Holding to the timetable that Electronics Expo’s founder and president, Leon Temiz, set three years ago when he first opened for business, the CE retailer cut the ribbon just after Labor Day on a sixth New Jersey store, along the bustling Route 18 shopping corridor in the town of East Brunswick. On hand for the opening was local radio personality and founder and president of the Guardian Angels group, Curtis Sliwa; Electronics Expo advertises on Sliwa’s talk radio show, one of 15 radio stations used promotionally by the store.
At 13,000 square feet, the newest location is within a five-mile radius of a population of around 260,000 whose household income demographics hover around the $80,000-per-annum mark. It is surrounded by big-box retailers less than a mile away, and anchors the Loehmann’s Plaza shopping mall.
The store is more compact by half than the company’s largest, original store, in Succasunna, on Route 10. But the new size is to be the template for future Electronics Expos, according to Rich Yanitelli, the company’s vice president.
“We have a strong e-commerce site that’s driving customers into the stores,” Yanitelli states. “We no longer have many big-tube TVs we need to display, and iPods and MP3 players aren’t the same size as boomboxes. Everything we need to do fits pretty well into this design.”
The store features two flat-TV wall alcoves to the immediate right, with select audio systems mixed into the displays offering good-better-best combinations because “we don’t want people when they walk in to think we’re just a display company. We’re an audio company, and that’s how we want to present. Our aim is to sell video as an accessory to audio.”

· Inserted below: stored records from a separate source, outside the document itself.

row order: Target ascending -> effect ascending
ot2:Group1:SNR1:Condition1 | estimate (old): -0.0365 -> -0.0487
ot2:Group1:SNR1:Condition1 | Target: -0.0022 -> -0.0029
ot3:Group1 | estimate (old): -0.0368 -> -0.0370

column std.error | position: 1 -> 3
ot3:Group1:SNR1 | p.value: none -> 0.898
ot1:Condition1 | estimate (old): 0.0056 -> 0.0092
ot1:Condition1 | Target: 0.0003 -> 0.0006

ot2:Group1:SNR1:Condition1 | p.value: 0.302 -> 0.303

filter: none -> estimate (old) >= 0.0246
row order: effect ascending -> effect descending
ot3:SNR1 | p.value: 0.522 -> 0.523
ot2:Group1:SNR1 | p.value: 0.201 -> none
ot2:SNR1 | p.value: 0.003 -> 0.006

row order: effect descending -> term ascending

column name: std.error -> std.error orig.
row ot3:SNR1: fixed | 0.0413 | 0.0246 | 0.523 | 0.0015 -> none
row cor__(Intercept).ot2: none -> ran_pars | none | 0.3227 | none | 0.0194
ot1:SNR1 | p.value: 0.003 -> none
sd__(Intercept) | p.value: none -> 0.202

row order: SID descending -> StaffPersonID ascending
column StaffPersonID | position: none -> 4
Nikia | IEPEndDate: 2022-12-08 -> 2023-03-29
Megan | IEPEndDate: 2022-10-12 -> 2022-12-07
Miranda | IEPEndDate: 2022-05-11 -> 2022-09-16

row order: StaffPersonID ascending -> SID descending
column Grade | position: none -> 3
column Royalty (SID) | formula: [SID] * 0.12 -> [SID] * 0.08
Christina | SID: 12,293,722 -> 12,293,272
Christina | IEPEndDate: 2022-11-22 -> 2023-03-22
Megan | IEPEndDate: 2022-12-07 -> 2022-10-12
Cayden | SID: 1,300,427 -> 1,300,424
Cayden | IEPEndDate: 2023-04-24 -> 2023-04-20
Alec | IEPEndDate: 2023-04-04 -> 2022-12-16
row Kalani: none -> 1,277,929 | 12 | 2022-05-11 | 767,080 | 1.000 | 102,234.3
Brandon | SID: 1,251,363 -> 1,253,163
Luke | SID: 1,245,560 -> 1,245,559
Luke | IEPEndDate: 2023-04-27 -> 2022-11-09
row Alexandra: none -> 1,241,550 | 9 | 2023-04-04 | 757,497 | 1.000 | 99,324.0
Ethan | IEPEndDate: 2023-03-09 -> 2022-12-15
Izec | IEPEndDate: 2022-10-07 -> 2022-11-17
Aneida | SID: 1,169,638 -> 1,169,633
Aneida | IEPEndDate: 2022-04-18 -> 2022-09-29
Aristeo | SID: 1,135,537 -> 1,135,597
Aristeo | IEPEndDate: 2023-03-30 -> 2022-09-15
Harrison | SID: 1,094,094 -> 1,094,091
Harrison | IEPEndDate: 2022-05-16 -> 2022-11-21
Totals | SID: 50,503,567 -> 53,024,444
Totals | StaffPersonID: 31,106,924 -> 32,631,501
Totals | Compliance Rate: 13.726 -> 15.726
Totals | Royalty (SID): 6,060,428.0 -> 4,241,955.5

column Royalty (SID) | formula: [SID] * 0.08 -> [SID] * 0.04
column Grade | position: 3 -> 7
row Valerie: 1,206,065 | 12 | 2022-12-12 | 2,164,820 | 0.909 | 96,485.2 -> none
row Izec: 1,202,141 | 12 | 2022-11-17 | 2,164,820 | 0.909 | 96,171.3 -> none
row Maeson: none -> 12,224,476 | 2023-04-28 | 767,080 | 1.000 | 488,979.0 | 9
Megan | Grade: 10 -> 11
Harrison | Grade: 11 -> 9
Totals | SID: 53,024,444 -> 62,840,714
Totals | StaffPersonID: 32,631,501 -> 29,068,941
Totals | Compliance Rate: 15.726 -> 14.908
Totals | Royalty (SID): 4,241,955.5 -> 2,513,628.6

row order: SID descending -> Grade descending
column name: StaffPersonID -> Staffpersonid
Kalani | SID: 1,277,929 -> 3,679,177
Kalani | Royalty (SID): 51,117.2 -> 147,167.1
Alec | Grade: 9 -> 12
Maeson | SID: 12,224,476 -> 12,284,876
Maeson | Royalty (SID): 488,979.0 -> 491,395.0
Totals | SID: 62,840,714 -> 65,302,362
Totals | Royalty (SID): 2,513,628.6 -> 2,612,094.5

Several offshoot rooms ring the store’s perimeter, and contain equipment mixes from simple A/V combination options to ultimate home theater configurations. One room is devoted to DLP and rear-LCD projection TVs and combinations of audio separates and home theaters in a box. Another is a front-projection room whose products are also coupled with good-better-best audio gear. A third room offers a full presentation of video with on-wall speakers and a few standalone speaker models. A fourth groups Samsung, Denon and Boston Acoustics gear together, while a fifth audio room -- smaller-scale than in earlier stores -- has separates and tower speakers.
This Electronics Expo location also houses the store’s signature “WOW” room, where start-to-finish home entertainment room construction packages are presented and offered to customers, even down to the buildout. “We’re licensed contractors in New Jersey,” explains Yanitelli. “We’re even the general contractors for ourselves. That’s why, three and a half weeks after we did all the knockdown of this building’s interior, we were set to open.”